Trick is to keep the alcohol levels up. Try a few beers with lunch, one or two in the afternoon, then a few in the evening.

----------


## klongmaster

Good stuff as usual WK: not much point in having all those lovely places unless you actually visit them!...

----------


## Wayne Kerr

^ Thanks KM. Another pic from out the back of our shack. Lily's home town is on the other side of the port from all accounts.

----------


## tristram

Dont you worry about the crocodiles?

----------


## Texpat

I'd be more worried about Lily.  :Wink: 

Another nice effort WK, looks like fun.

----------


## sabang

Is that a bottle of NZ white I see? Hrrmph. 
Great report- nice part of the coast you live in.

----------


## sharon

Awwww... I love Hoi  :Smile:

----------


## BosseO

> 


Great pics. Could live on that stuff.

----------


## Wayne Kerr

> Dont you worry about the crocodiles?


Nup, the sharks ate them all  :Smile: . 

Day I arrived a bloke got his arse bit off by a white shark whilst surfing at my local beach Shark bites surfer on bum - ABC News (Australian Broadcasting Corporation). Wayne Jnr and I had a big sucker cruise under our kayak one day. Got a shock around Christmas to come across a pack of 12 great white sharks sniffing around people swimming between the flags.


^ One of the 4 metre great white sharks … just a baby

----------


## Wayne Kerr

Some close ups









 :Smile:

----------


## Wayne Kerr

^ They lingered around in front of the surf club most days  :Smile: 


^ We should have fed the media to them  :Smile:

----------


## MeMock

Do you ever sleep wayne?

----------


## Wayne Kerr

> Is that a bottle of NZ white I see? Hrrmph.


Nah, northern Tasmanian chardonnay, but I'm sure the kiwis showed us all we know about wine making  :Roll Eyes (Sarcastic): 




> Awwww... I love Hoi


So do I darlin although I do prefer mine unshucked  :Smile: .
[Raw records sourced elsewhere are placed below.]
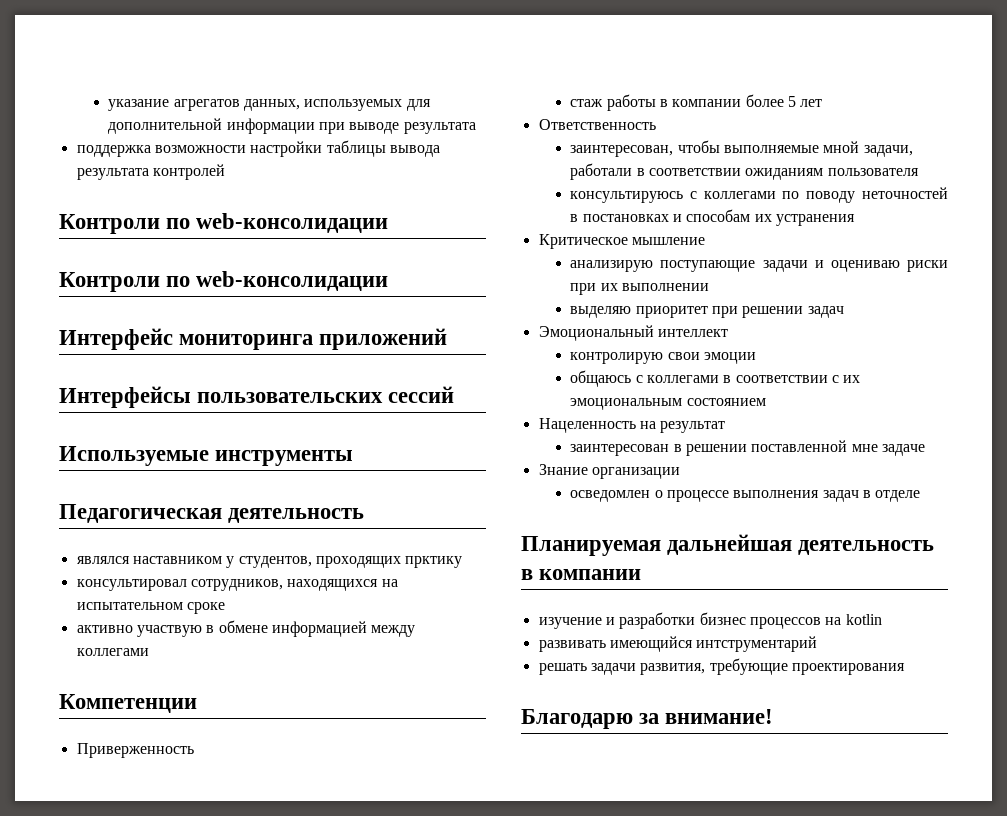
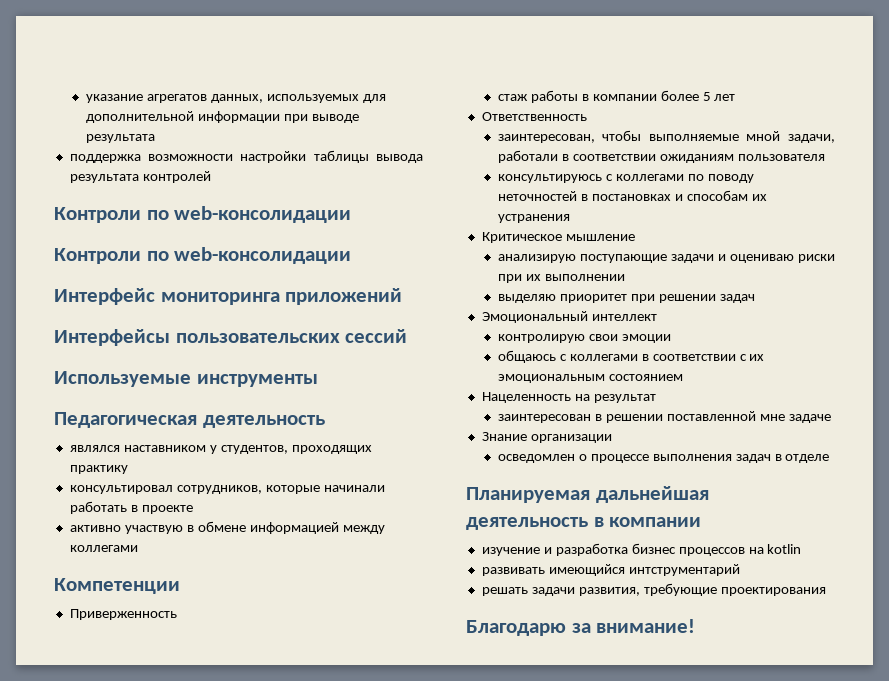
- являлся наставником у студентов, проходящих прктику
+ являлся наставником у студентов, проходящих практику
- консультировал сотрудников, находящихся на испытательном сроке
+ консультировал сотрудников, которые начинали работать в проекте
- изучение и разработки бизнес процессов на kotlin
+ изучение и разработка бизнес процессов на kotlin

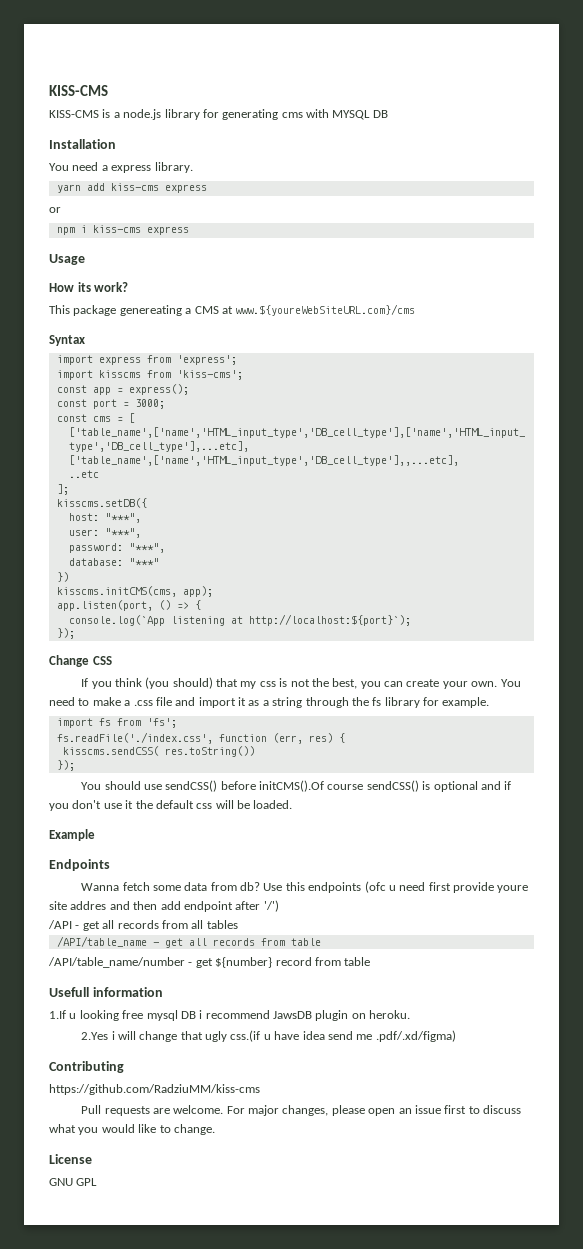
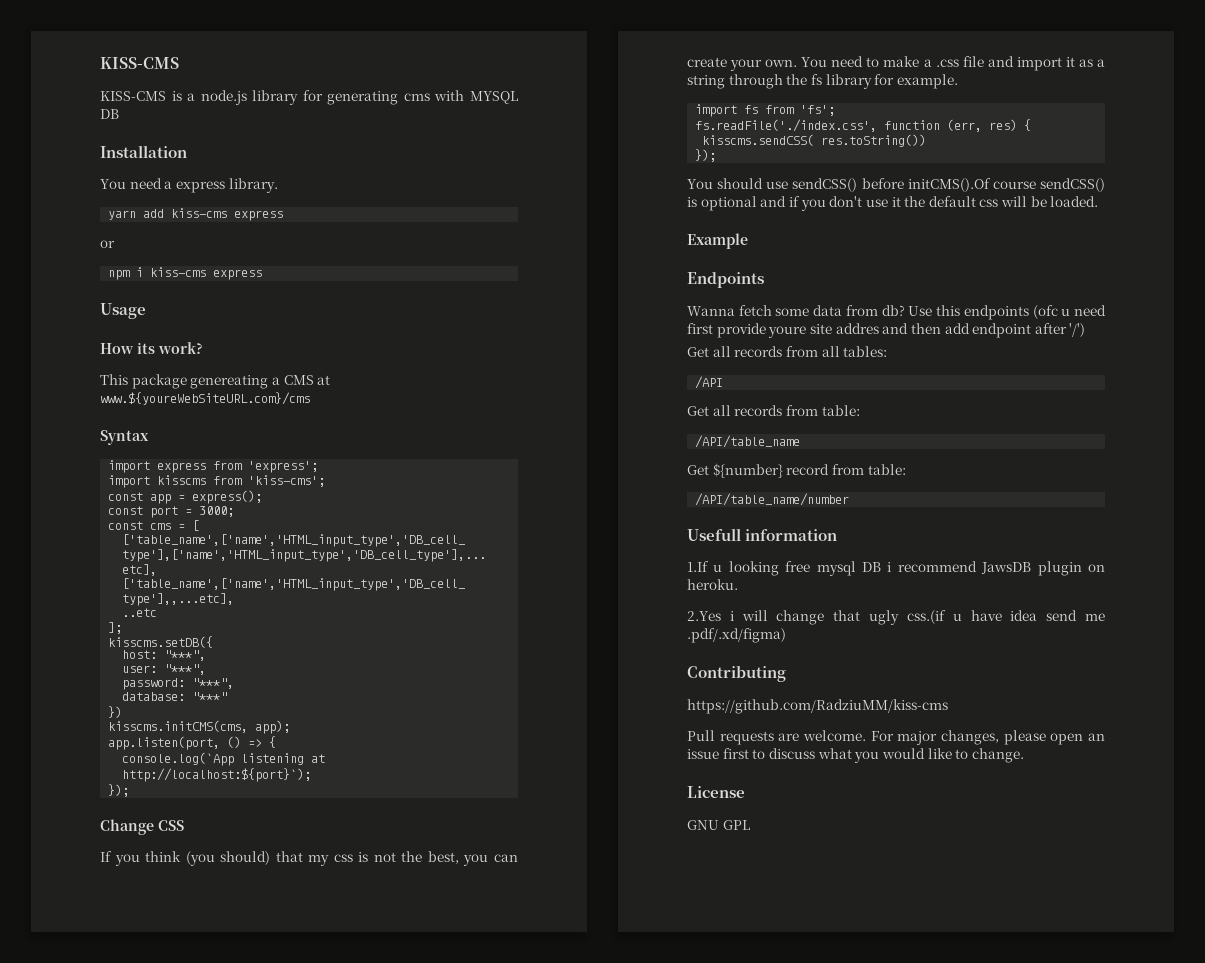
- /API - get all records from all tables
- /API/table_name - get all records from table
- /API/table_name/number - get ${number} record from table
+ Get all records from all tables:
+ /API
+ Get all records from table:
+ /API/table_name
+ Get ${number} record from table:
+ /API/table_name/number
^ One of Mrs. Kerr's buddies enjoying a spot of abalone at Chateau Kerr

----------


## Wayne Kerr

> Do you ever sleep wayne?


Just back in from my morning swim mate. Nearly 8am here and waiting for a plane  :Smile: .

----------


## MeMock

another flight....another travel report - can't wait  :Smile:

----------


## hillbilly

As aways, an excellent report. Thanks for the photos!  :Smile:

----------


## Razor

Stunning pics! Thumbs up from me  :Smile:

----------


## Jock Itch

Great post Wayne - you're lucky to have a 2nd base in that patch of the country - many fond memories of that stretch of coast !!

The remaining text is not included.